# Curtis Sno pro 2000 plow frame HELP!!! HELP!!



## Ziob34 (Oct 12, 2005)

hey guys i got a 7.5' curtis sno pro 2000 yeah i know the really old one that they stopped making like 10 years ago for the sno pro 3000....anyway this one has been sitting in a garage barely used for about 8 years works awesome only problem is i can't find the frame mount kit anywhere anyone know who might carry the frame mount for the truck 88 ford f350 or have one that we can modify? even the plans so we can make our own?? thanks!


----------



## mycirus (Dec 6, 2008)

Did you call the Curtis Factory in Worcester?

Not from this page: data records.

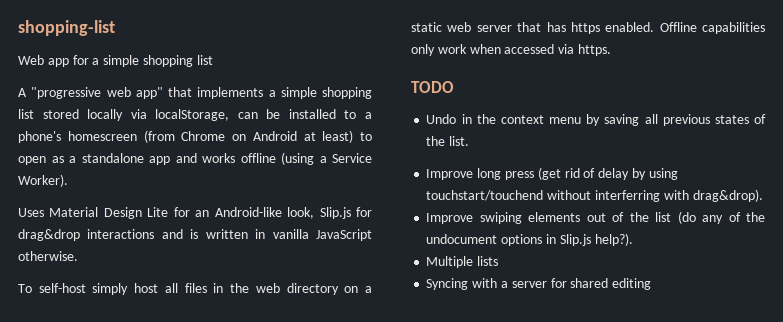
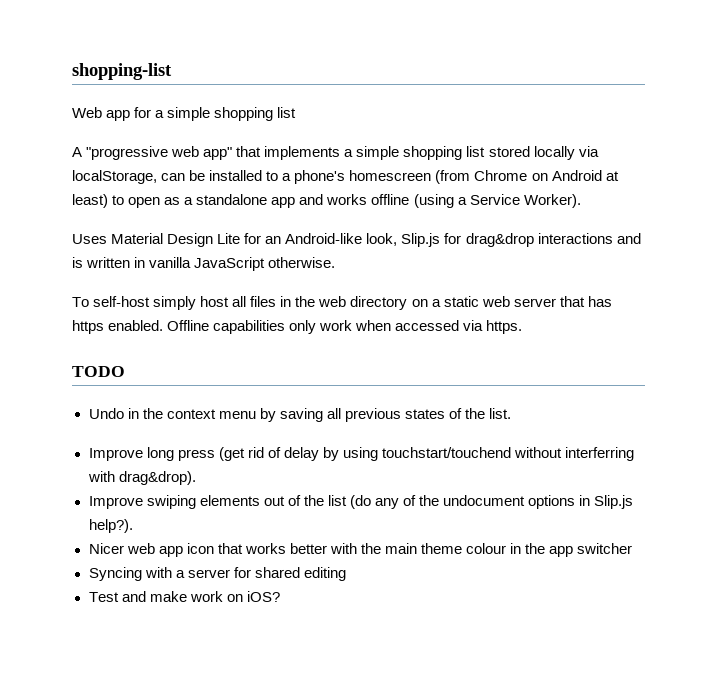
- Multiple lists
+ Nicer web app icon that works better with the main theme colour in the app switcher
+ Test and make work on iOS?

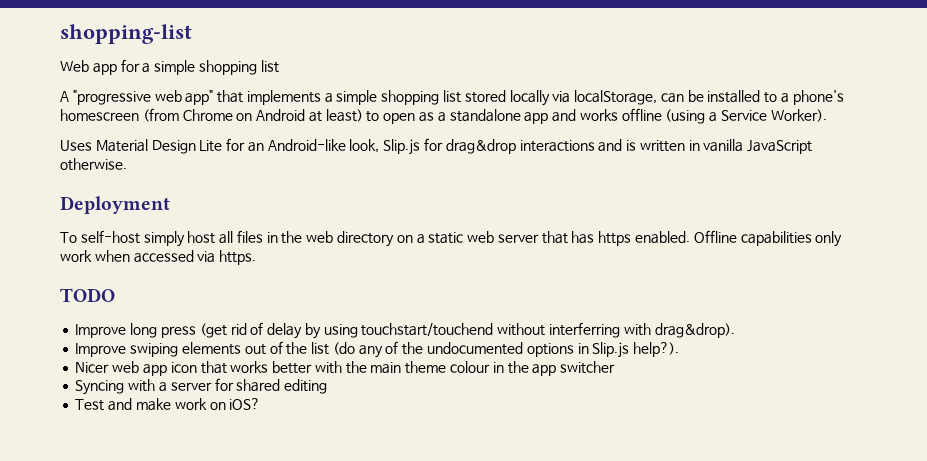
+ Deployment
- Undo in the context menu by saving all previous states of the list.
- Improve swiping elements out of the list (do any of the undocument options in Slip.js help?).
+ Improve swiping elements out of the list (do any of the undocumented options in Slip.js help?).

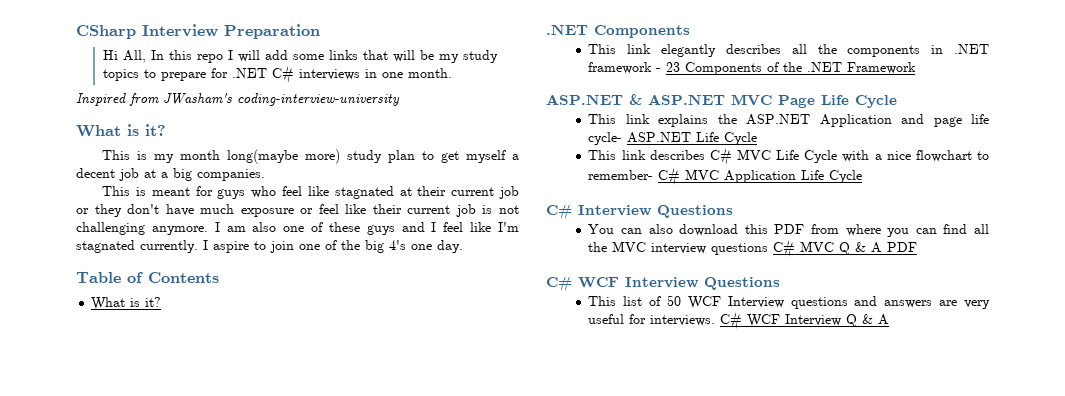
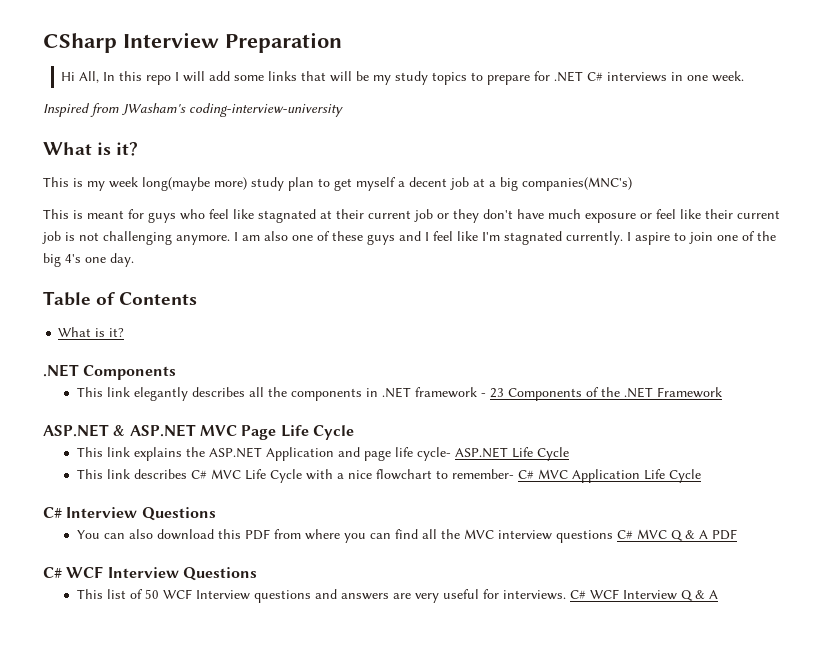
- Hi All, In this repo I will add some links that will be my study topics to prepare for .NET C# interviews in one month.
+ Hi All, In this repo I will add some links that will be my study topics to prepare for .NET C# interviews in one week.
- This is my month long(maybe more) study plan to get myself a decent job at a big companies.
+ This is my week long(maybe more) study plan to get myself a decent job at a big companies(MNC's)

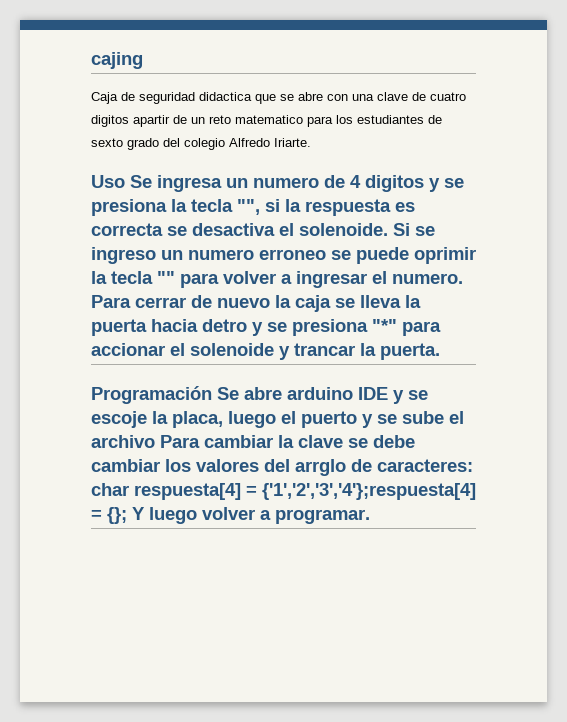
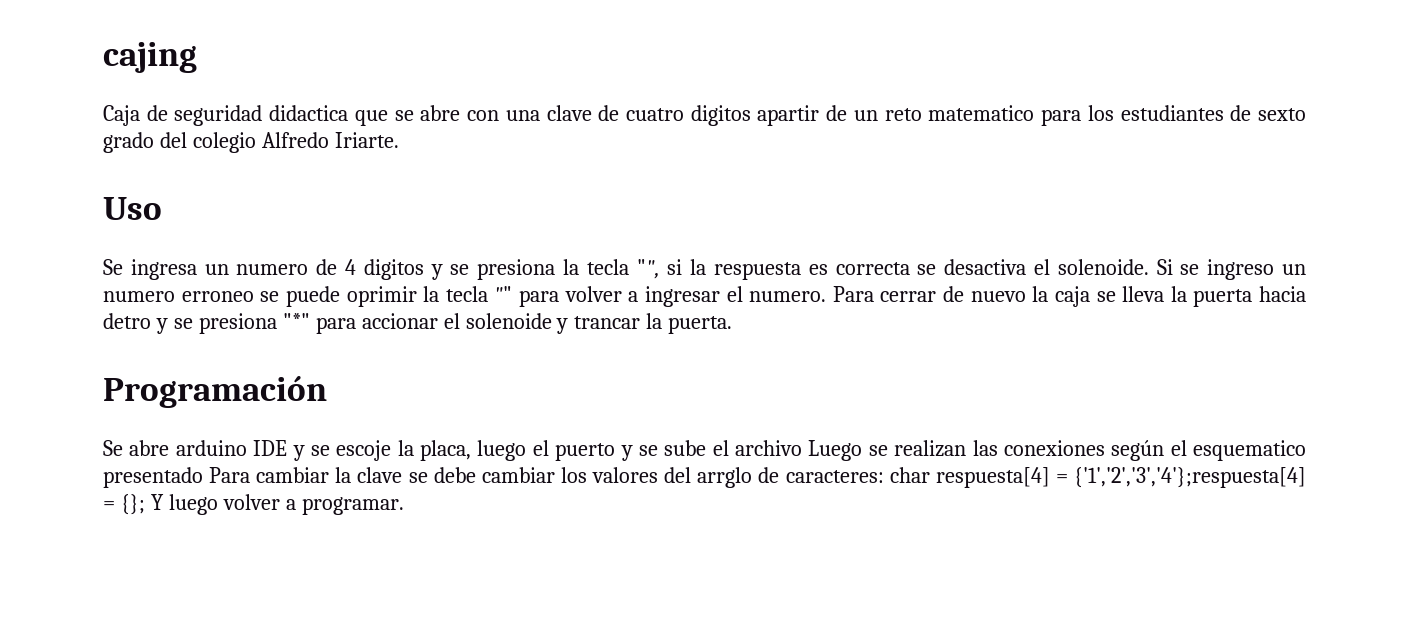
- Uso Se ingresa un numero de 4 digitos y se presiona la tecla "", si la respuesta es correcta se desactiva el solenoide.
+ Uso
+ Se ingresa un numero de 4 digitos y se presiona la tecla "", si la respuesta es correcta se desactiva el solenoide.
- Programación Se abre arduino IDE y se escoje la placa, luego el puerto y se sube el archivo Para cambiar la clave se debe cambiar los valores del arrglo de caracteres: char respuesta[4] = {'1','2','3','4'};respuesta[4] = {}; Y luego volver a programar.
+ Programación
+ Se abre arduino IDE y se escoje la placa, luego el puerto y se sube el archivo Luego se realizan las conexiones según el esquematico presentado Para cambiar la clave se debe cambiar los valores del arrglo de caracteres: char respuesta[4] = {'1','2','3','4'};respuesta[4] = {}; Y luego volver a programar.

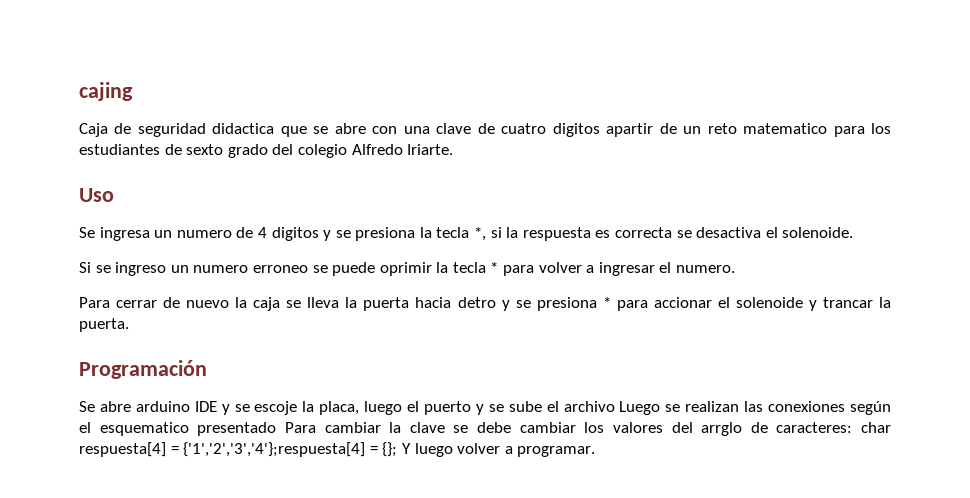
- Se ingresa un numero de 4 digitos y se presiona la tecla "", si la respuesta es correcta se desactiva el solenoide. Si se ingreso un numero erroneo se puede oprimir la tecla "" para volver a ingresar el numero. Para cerrar de nuevo la caja se lleva la puerta hacia detro y se presiona "*" para accionar el solenoide y trancar la puerta.
+ Se ingresa un numero de 4 digitos y se presiona la tecla *, si la respuesta es correcta se desactiva el solenoide.
+ Si se ingreso un numero erroneo se puede oprimir la tecla * para volver a ingresar el numero.
+ Para cerrar de nuevo la caja se lleva la puerta hacia detro y se presiona * para accionar el solenoide y trancar la puerta.

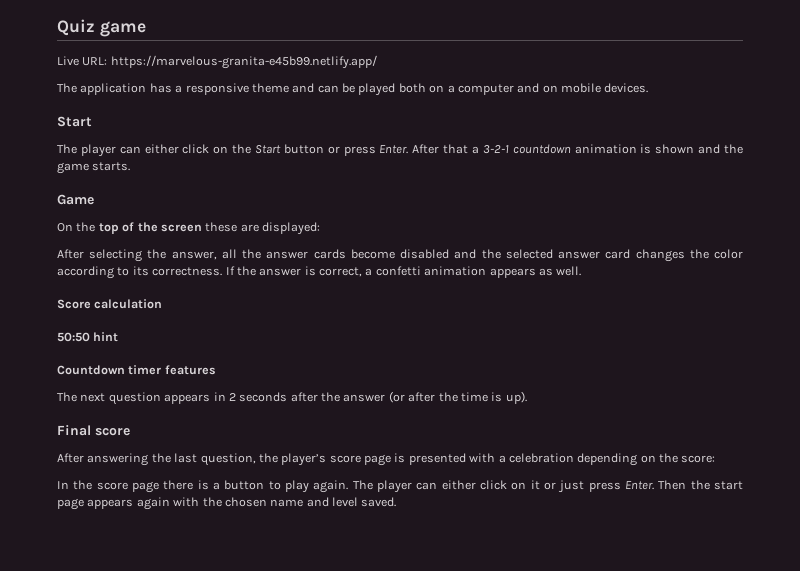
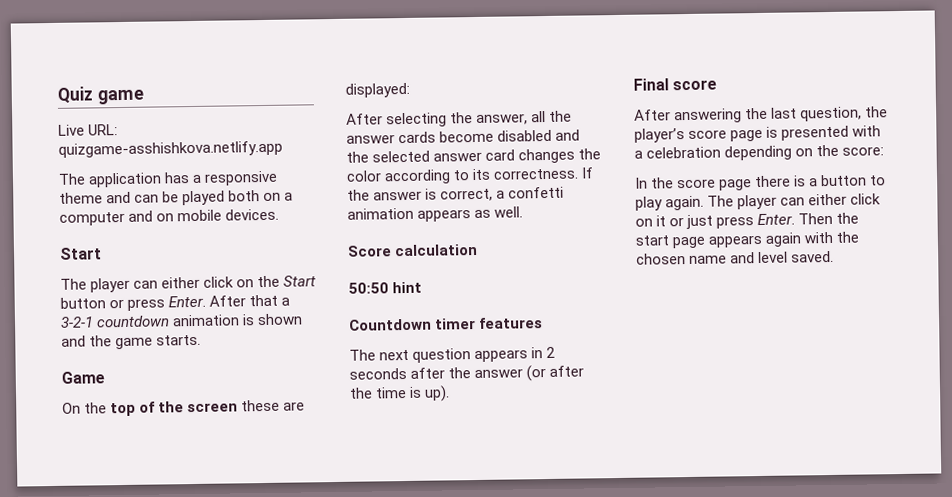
- Live URL: https://marvelous-granita-e45b99.netlify.app/
+ Live URL: quizgame-asshishkova.netlify.app

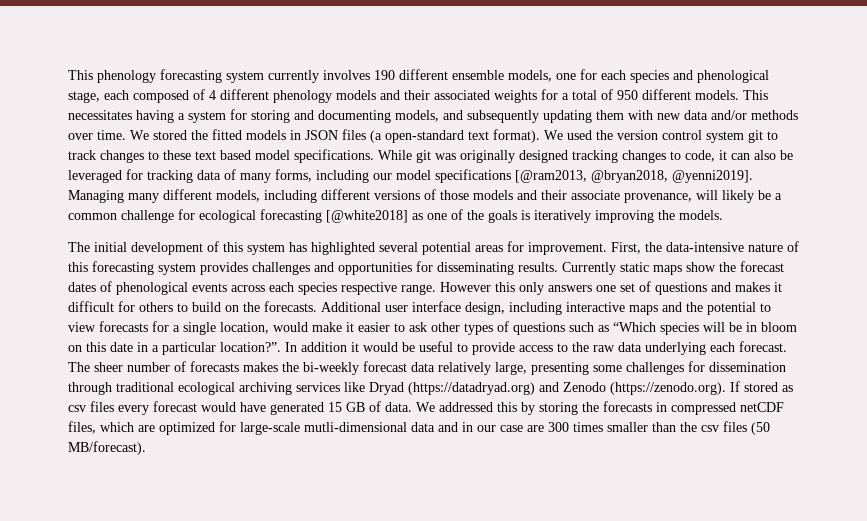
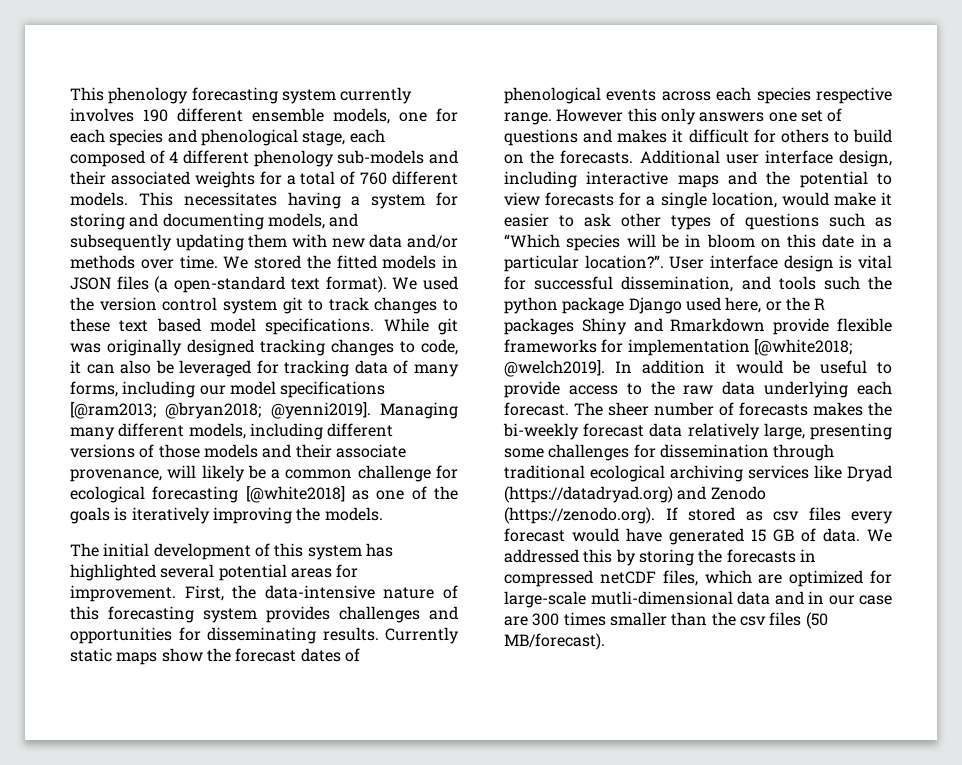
- This phenology forecasting system currently involves 190 different ensemble models, one for each species and phenological stage, each composed of 4 different phenology models and their associated weights for a total of 950 different models.
+ This phenology forecasting system currently involves 190 different ensemble models, one for each species and phenological stage, each composed of 4 different phenology sub-models and their associated weights for a total of 760 different models.
- While git was originally designed tracking changes to code, it can also be leveraged for tracking data of many forms, including our model specifications [@ram2013, @bryan2018, @yenni2019].
+ While git was originally designed tracking changes to code, it can also be leveraged for tracking data of many forms, including our model specifications [@ram2013; @bryan2018; @yenni2019].
+ User interface design is vital for successful dissemination, and tools such the python package Django used here, or the R packages Shiny and Rmarkdown provide flexible frameworks for implementation [@white2018; @welch2019].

If not I would start there or check craiglist. Try craigshelper.com and type in curtis. It will search the whole area for ya.


----------



## Ziob34 (Oct 12, 2005)

called curtis in worcester they don't have it don't make it basically didn't want to help so i'm stuck with a practically new plow and no mount.


----------



## mycirus (Dec 6, 2008)

Saw this on NH craigslist. 

I have the push plates and wiring harness for a 2002 for f250 superduty. Also I have the plow, pump and extra harness on the plow side email for details.

* Location: Barnstead NH
* it's NOT ok to contact this poster with services or other commercial interests



PostingID: 1389426098


----------



## jrjr2u (Oct 5, 2009)

How different are the truck side mounts from the 3000? I recently modified one to fit something other than what it was designed for.... it is the hitch n run system?


----------



## Ziob34 (Oct 12, 2005)

according to curtis they are different i don't have one to compare and hate to buy the 3000 frame kit for how expensive they are and be stuck with something useless.


----------



## jrjr2u (Oct 5, 2009)

I hear ya. Being in Connecticut though there MUST be others around with Curtis plows.... try to find someone and compare.


----------



## rancherman84 (Oct 22, 2005)

if memory serves me right,the frames all the way up to 96 model year 250/350 should be the same if not very close.i mean i took the mount from a fisher off a 92 f250 and put it on an 88 f350,basicly bolted right up.
also saw a bunch of curtis mounts on ebay the other day


----------



## Ziob34 (Oct 12, 2005)

still looking got nothing may have to either get plans from curtis and make my own or alter the 3000 series mount for the truck


----------



## jrjr2u (Oct 5, 2009)

Did you contact that Craiglist posting?


----------